Remember everything we were told about the 2004 election? You know, the one held on the day the Enlightenment died, when America was conquered by Jesusland. The religious right had already taken over the Republican Party; with the re-election of President Bush and GOP gains in both houses of Congress, it seized control of the entire United States government.
Karl Rove, Garry Wills informed us, was a brilliant strategist who correctly "calculated that religious conservatives...would be the deciding factor." Sitting next to Wills on the New York Times op-ed page, Maureen Dowd pouted that Republicans prevailed "by dividing the country along the fault lines of fear, intolerance, ignorance and religious rule," thanks in no small part to a "devoted flock of evangelicals." The values voters' message was clear: make way for the emerging fundamentalist majority.
Now forget all of that, because the old conventional wisdom has been supplanted by the new: the religious right is dead -- or at least anachronistic. Karl Rove foolishly bet this year's midterm elections high turnout by voters who care about conservative social issues and lost. The GOP was a casualty of religious conservative overreach.
The most interesting theory of social conservatism's reduced political relevance is that the GOP has tilted too far in the direction of the evangelical South and alienated the libertarian West by pursuing policies that fuse religious fundamentalism with big government. This idea originated in journalist Ryan Sager's book The Elephant in the Room and it has been spreading ever since the 2006 returns came rolling in.
Hotline editor Chuck Todd warned that "the libertarian West" is "more up for grabs than it should be. And it's because the Republican Party has grown more religious and more pro-government which turns off these 'leave me alone,' small-government libertarian Republicans." The last two Lexington columns in the Economist have been devoted to this meme, the first noting that "this election cycle was a dismal one for the so-called theocrats," the second speculating that "non-southerners have grown particularly impatient with the South's brand of in-your face religiosity." David Weigel, Reason's smart political analyst, predicted, "In future elections, that skeptical segment of the country will only grow larger."
Perhaps it will. But for now, the libertarian West versus the fundamentalist South meme seems like a new twist on an old staple of post-election commentary. Whenever the Republican candidates do well, there is hand-wringing about the power of the religious right; when the GOP loses, these social conservatives are surely to blame.
The 1992 elections, with "The Year of the Woman" and Bill Clinton's 33-state victory, was supposed to ratify a new socially liberal consensus. If the Republicans wanted to hold power ever again, they would need to jettison culturally conservative positions on abortion, homosexuality and religion in the public square. Just two years later, Republicans took control of Congress with significant help from conservative Christians holding these same forbidden positions. Similar predictions of the religious right's demise in 1996 and '98 ended up being equally unfounded.
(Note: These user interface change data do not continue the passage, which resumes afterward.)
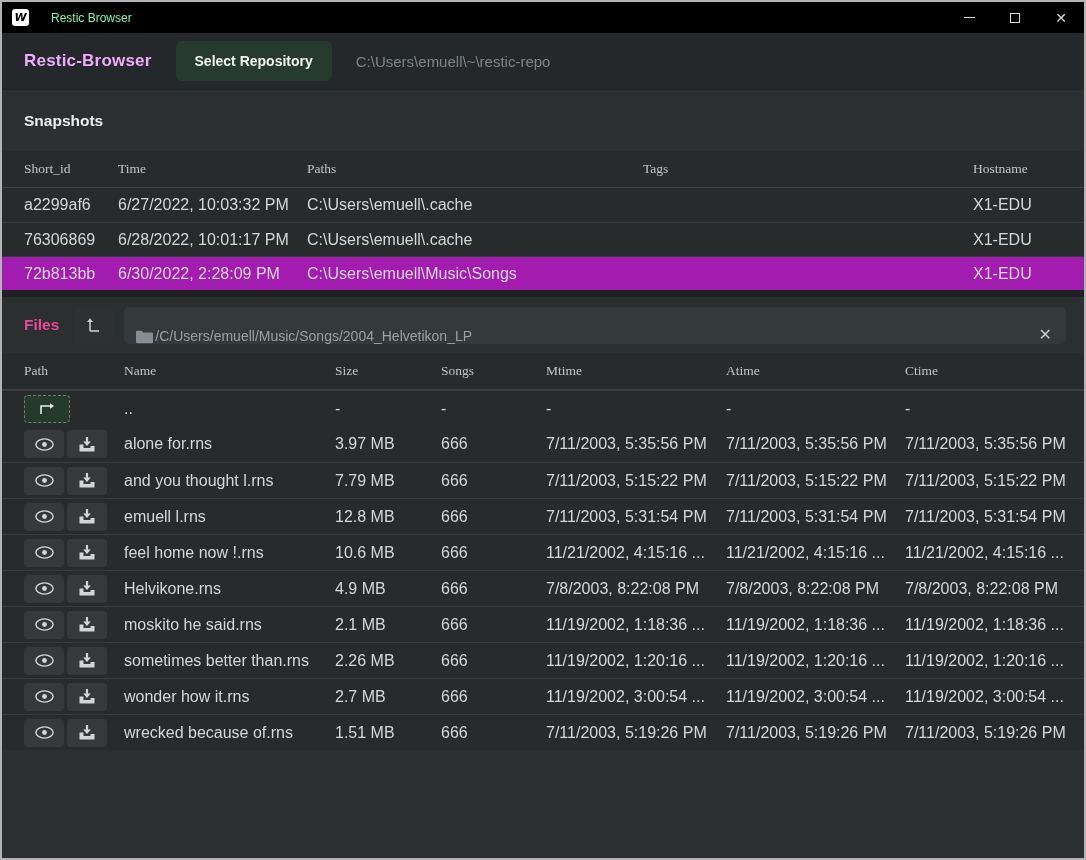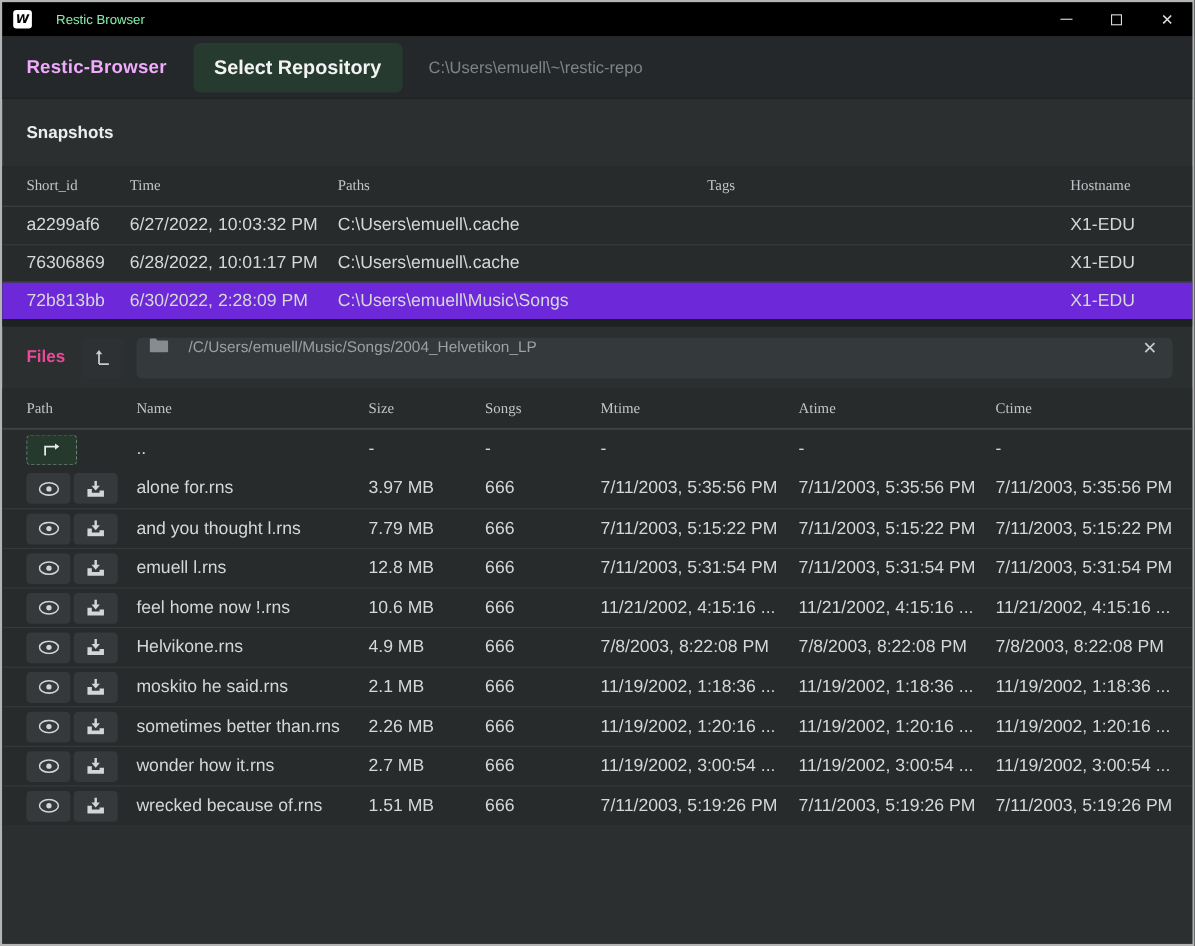--- a/index.html
+++ b/index.html
@@ -43,7 +43,7 @@
   }
   .app-name { font-size:17px; font-weight:bold; color:#f0abfc; letter-spacing:.2px; }
   .select-repo-btn {
-    background:#273a30; color:#f2f4f3; font-weight:bold; font-size:18px;
+    background:#273a30; color:#f2f4f3; font-weight:bold; font-size:14px;
     border:none; border-radius:6px; padding:12px 19px; cursor:pointer;
     font-family:"Liberation Sans", sans-serif;
   }

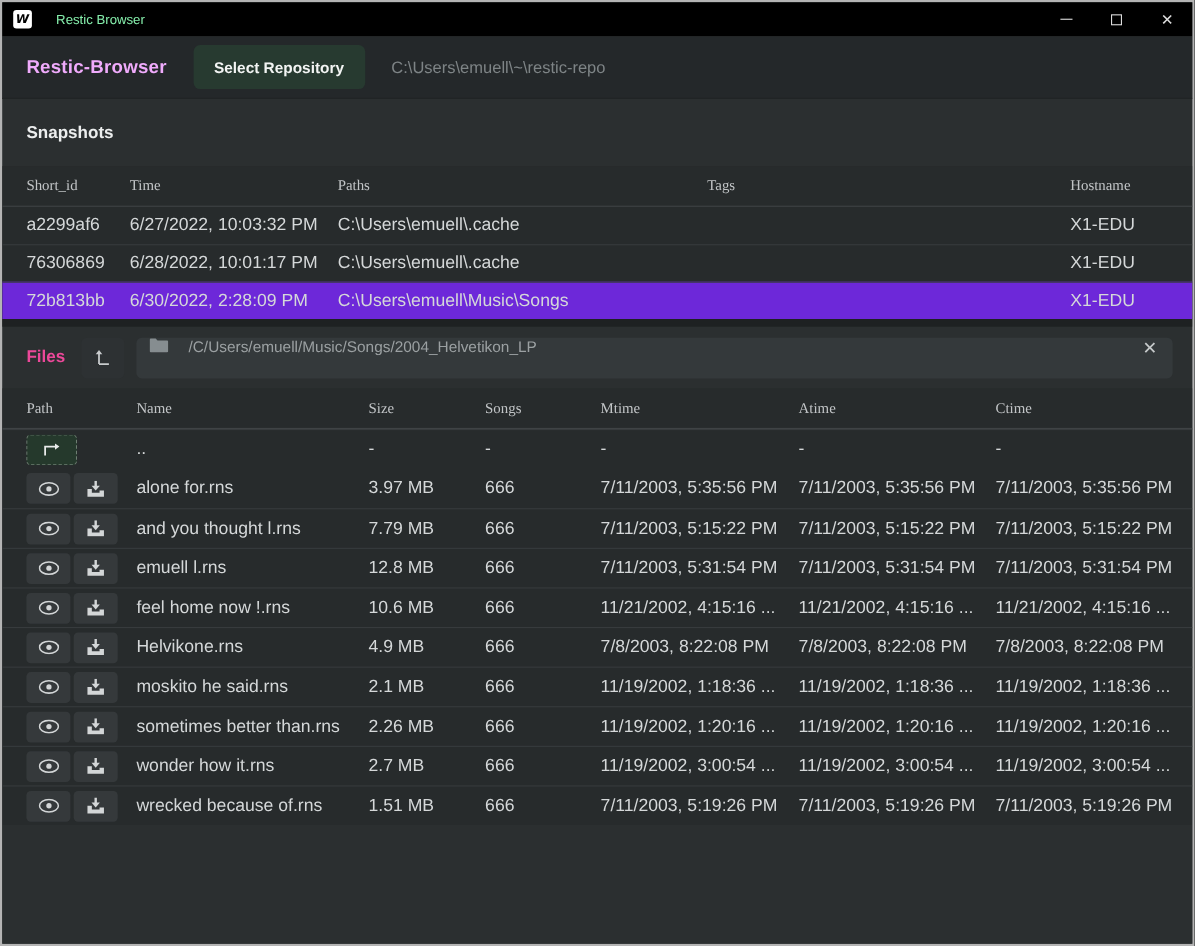--- a/index.html
+++ b/index.html
@@ -68,7 +68,7 @@
   .sc-tags    { width:330px; }
   .sc-host    { flex:1; }
   .snap-row { height:34px; cursor:pointer; }
-  .snap-row.selected { background:#6d28d9; }
+  .snap-row.selected { background:#a21caf; }
   .table-gap { height:7px; background:#1e2122; }
 
   

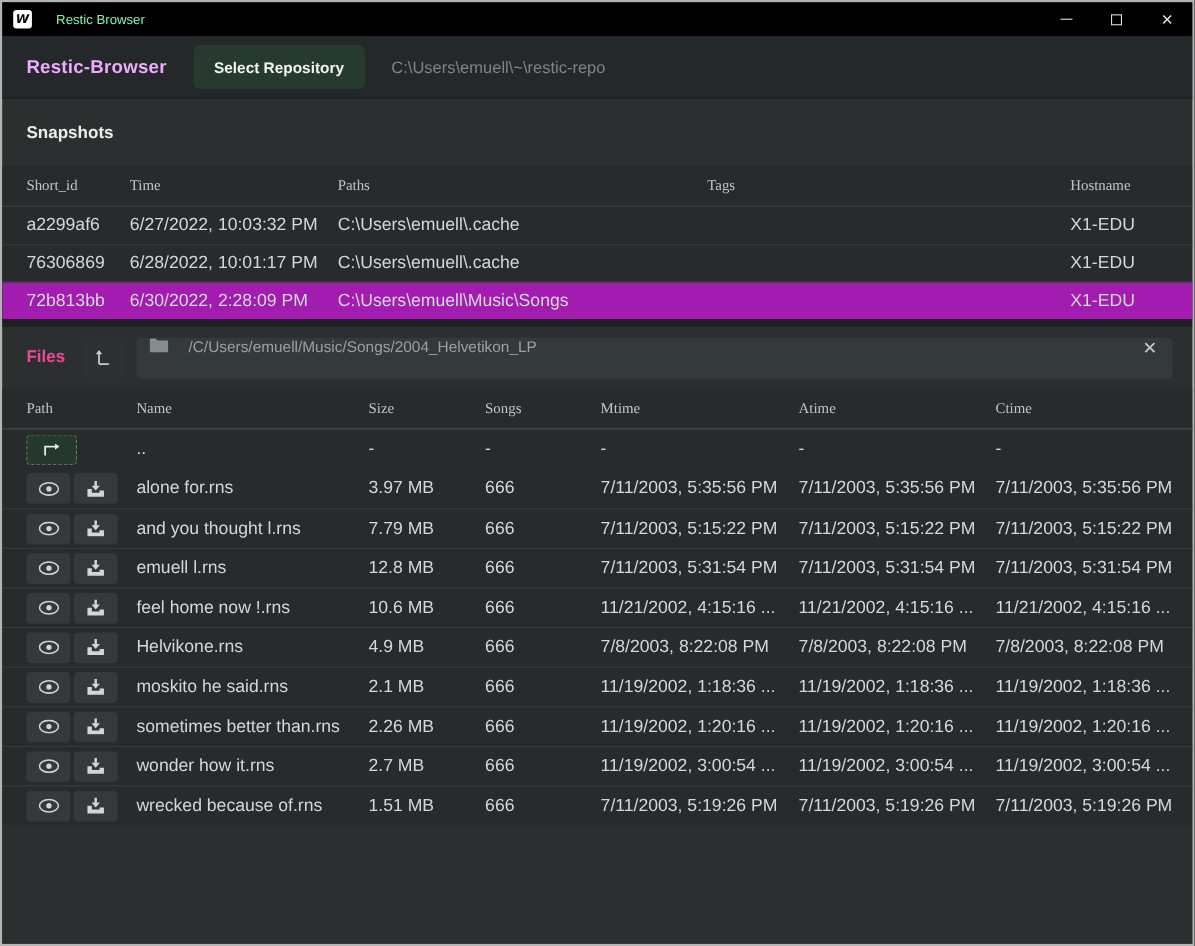--- a/index.html
+++ b/index.html
@@ -80,7 +80,7 @@
   }
   .path-bar {
     flex:1; height:37px; background:#34393b; border-radius:5px;
-    display:flex; align-items:flex-start; padding:0 12px; gap:18px;
+    display:flex; align-items:flex-end; padding:0 12px; gap:2px;
   }
   .path-text { flex:1; color:#9ba0a2; font-size:14px; white-space:nowrap; overflow:hidden; }
   .clear-btn { background:none; border:none; color:#c6cacb; font-size:16px; cursor:pointer;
And the most recent spate of commentary about the Republican Party's religious right albatross may prove no more prescient in an election cycle or two. The Economist's Lexington hedged prudently, proclaiming Christians conservatives "down but not out." But like most bits of conventional wisdom, the recent commentary about declining Dobsons does contain a grain of truth -- as well as some oversimplifications.
Republicans are indeed having trouble in states like Arizona, Montana and Colorado while mostly maintaining in the South. It was a bad year for socially conservative ballot initiatives and a few of their favorite candidates. The experience of holding power made all conservatives too comfortable with government.
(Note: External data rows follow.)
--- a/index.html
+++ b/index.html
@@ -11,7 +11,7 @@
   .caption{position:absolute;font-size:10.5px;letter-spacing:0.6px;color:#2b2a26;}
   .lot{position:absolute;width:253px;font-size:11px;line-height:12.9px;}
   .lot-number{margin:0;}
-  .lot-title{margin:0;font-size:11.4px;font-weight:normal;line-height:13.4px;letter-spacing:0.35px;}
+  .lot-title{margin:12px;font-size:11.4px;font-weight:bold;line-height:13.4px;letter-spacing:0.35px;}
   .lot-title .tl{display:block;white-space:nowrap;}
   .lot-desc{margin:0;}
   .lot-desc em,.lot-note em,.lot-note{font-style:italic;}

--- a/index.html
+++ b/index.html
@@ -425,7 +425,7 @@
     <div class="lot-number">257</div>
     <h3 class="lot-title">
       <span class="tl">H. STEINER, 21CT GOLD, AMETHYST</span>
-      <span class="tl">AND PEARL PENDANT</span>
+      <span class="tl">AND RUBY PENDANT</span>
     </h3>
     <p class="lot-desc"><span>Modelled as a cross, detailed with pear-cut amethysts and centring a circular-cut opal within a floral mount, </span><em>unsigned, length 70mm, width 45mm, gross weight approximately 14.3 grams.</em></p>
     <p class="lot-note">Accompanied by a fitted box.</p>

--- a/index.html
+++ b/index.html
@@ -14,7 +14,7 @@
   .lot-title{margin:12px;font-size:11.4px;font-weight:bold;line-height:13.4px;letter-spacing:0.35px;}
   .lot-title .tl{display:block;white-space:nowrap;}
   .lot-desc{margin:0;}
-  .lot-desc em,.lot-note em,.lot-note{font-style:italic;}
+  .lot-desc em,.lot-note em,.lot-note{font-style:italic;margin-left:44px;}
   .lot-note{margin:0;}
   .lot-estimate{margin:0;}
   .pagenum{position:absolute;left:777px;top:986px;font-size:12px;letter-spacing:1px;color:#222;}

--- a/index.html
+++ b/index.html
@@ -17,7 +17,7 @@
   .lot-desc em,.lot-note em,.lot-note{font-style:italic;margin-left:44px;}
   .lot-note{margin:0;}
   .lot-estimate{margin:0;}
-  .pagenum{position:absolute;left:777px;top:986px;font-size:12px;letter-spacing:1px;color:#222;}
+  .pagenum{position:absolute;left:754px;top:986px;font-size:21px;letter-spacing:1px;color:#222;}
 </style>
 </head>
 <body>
But the difficulties are in the details. Voters in the so-called libertarian West didn't want the government to leave them alone when it came to the minimum wage. Colorado elected a pro-life Democrat governor. If the Arizona marriage amendment had been worded more carefully or if the South Dakota abortion ban had included exceptions for rape, incest and fetal deformity, it is easy to imagine both results turning out differently.
Neither the obsessive social conservatism of the GOP nor the refreshing new libertarianism of this year's Democratic candidates holds up under careful scrutiny. Religious rightists won a largely symbolic and ultimately futile bill forcing federal courts to hear Terri Schiavo's case; they were rebuffed by the Republican-controlled Congress on the federal marriage amendment and embryonic stem-cell research.
Likewise, the Libertarian Democrats rarely did more than make promises about Iraq and the Patriot Act their colleagues are unlikely to help them keep while acceding to their regions' political consensus on gun rights. And in Bob Casey, Pennsylvanians got a senator to the left of Rick Santorum on economics who would ban abortion even in cases of rape and favored the Terri Schiavo intervention.
None of this is to suggest that Republicans should go back to believing the post-2004 aggrandizement of the values vote. Just as rugged individualism isn't the same thing as libertarianism, a broad cultural conservatism doesn't necessarily translate into full support for the Beltway religious right's agenda.
Yet pundits should be more skeptical of analysts who draw electoral maps in which the Bible belt is ostracized. The Christian right's recent history is full of resurrection stories.